Geneviève Massignon (Paris, 27 April 1921 – 6 June 1966) was a French linguist, ethnologist, musicologist and historian who studied Acadian speech, as well as dialects and linguistic communities in Brittany, in the west of France and in Corsica. She published several important works based on this research.

== Biography ==
Massignon received her License-ès-lettres degree in 1941. In 1945 (after the Second World War), she took over from Jacques Pignon (who died prematurely) the task of preparing, for the CNRS, a linguistic atlas of the center-west of France, focussing on the departments of Vendée, Deux-Sèvres, Vienne, Charente and Charente-Maritime: the Poitevin-Saintongeais dialect area. At the time of her death, she had practically finished the surveys, which would be published by Brigitte Horiot under the title, Linguistic and Ethnographic Atlas: Poitou, Aunis, Saintonge, Angoumois. This atlas formed the basis of a dialectometric analysis of the dialect area performed by Liliane Jagueneau.

Her interest in researching the Acadian French community developed in response to the research of her older brother Yves Massignon, a human geographer who lived in Madawaska, Canada, where he studied the local French-Canadian community before his death at the age of 20. His research was published in a work entitled, In Canada, the Upper Valley of Saint-Jean (Madawaska) and the future of Franco-American.

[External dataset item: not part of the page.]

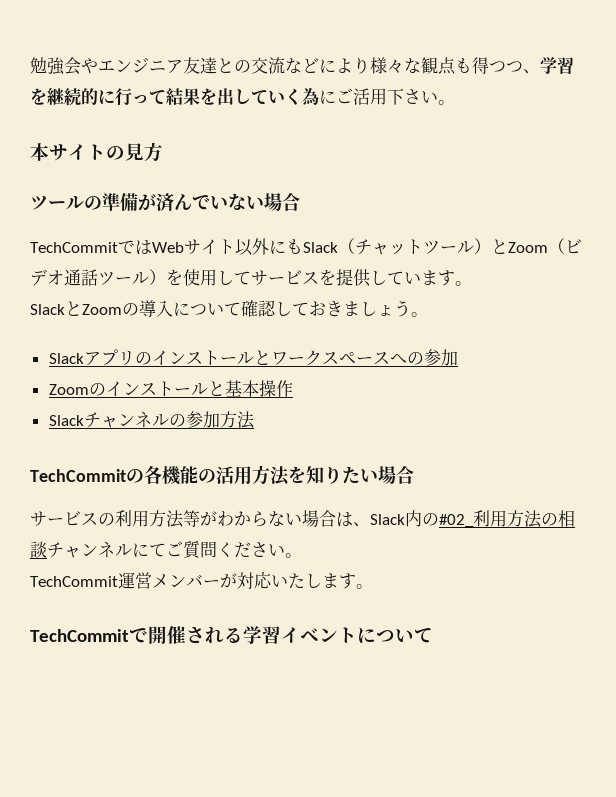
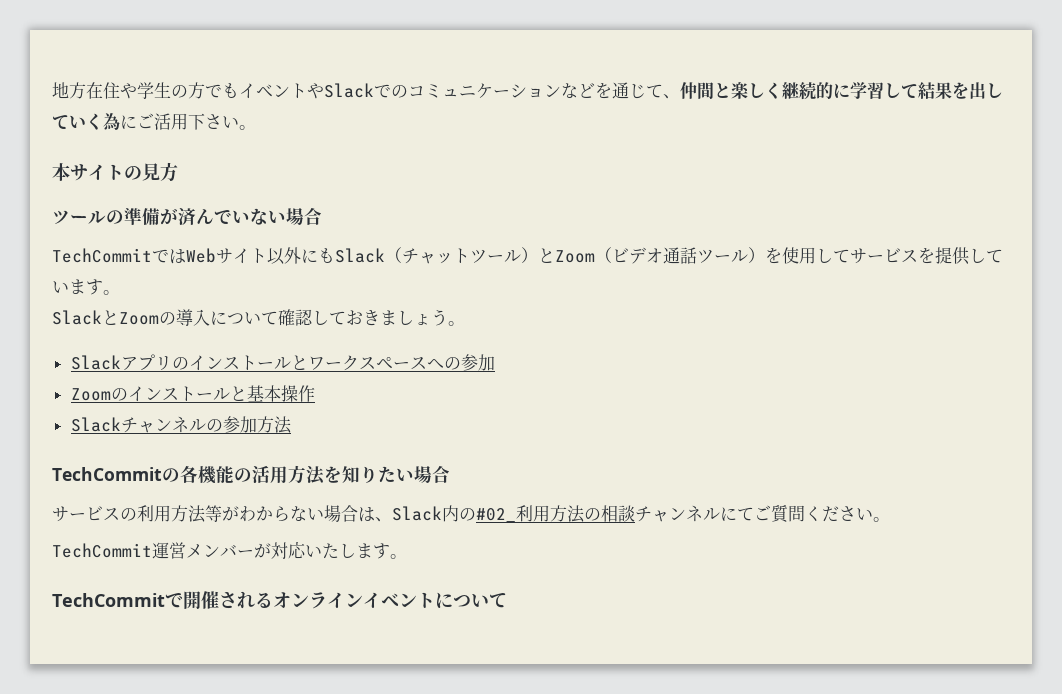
[30,57,574,75] [30,88,47,105] 勉強会やエンジニア友達との交流などにより様々な観点も得つつ、学習を -> [52,82,782,99] 地方在住や学生の方でもイベントやSlackでのコミュニケーションなどを通じて、仲間と楽しく
[115,88,149,106] 行っ -> [850,82,901,99] 学習し
[243,626,281,644] 学習 -> [273,592,363,609] オンライン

In 1946, Massignon obtained a scholarship from the French Ministry of Foreign Affairs' Cultural Relations department which enabled her to travel to the Canadian maritime provinces and to the Mississippi delta region to collect traditional Acadian folklore and stories and survey the local dialects. This investigation formed the basis for her PhD thesis, Les parlers français d'Acadie, which she defended in 1962.

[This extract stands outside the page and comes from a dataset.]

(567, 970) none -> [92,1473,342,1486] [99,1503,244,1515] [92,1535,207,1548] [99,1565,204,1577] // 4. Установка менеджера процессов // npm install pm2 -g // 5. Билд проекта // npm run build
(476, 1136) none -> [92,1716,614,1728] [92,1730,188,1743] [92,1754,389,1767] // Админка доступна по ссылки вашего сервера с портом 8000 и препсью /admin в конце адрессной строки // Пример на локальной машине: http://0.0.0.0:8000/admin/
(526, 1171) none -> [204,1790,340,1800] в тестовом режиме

In 1966, she was expected to attend the Franco-Acadian festivities at Belle-Île-en-Mer to commemorate the bicentennial of the Acadian settlements on the island. She died suddenly of a heart attack just before the event took place.

Besides her linguistic work, Massignon collected traditional stories and music from communities in Acadia, Brittany, Corsica and the west of France. A bibliography of her work has been published by the BNF.

Her father was the French Islamologist Louis Massignon. She had two brothers, Yves and Daniel Massignon.

== Geneviève Massignon Collection ==
Her papers were donated by the Geneviève Massignon family to the BNF in 1985.

== Honors ==

- Medal of the Academy of Letters of Quebec (1963); she is the first foreigner to receive the medal.

== Selected works ==
- Geneviève Massignon. Les parlers français d'Acadie : enquête linguistique / Paris : C. Klincksieck, [1962]. 2 v. (975 p.)
- Geneviève Massignon, Brigitte Horiot, Linguistic and Ethnographic Atlas of the West: Poitou, Aunis, Saintonge, Angoumois, 3 volumes, 1971–1983. [Edited by CNRS.]
- Geneviève Massignon. De bouche à oreilles - Le conte populaire français, Berger-Levrault, coll. Territories, 1983 (ISBN 2-7013-0520-9)
- Geneviève Massignon. Contes de l'Ouest, Brière, Vendée, Angoumois, éditions Érasme, Paris, 1954.
- Geneviève Massignon. Corsetes, Corsica Studies Center for the Faculty of Arts and Humanities of Aix-en-Provence. Ophrys Edition, Gap 1963.
- Geneviève Massignon. Traditional stories of the producers of linen from Trégor (Lower Brittany). A. and J. Picard and Cie, Paris 1965.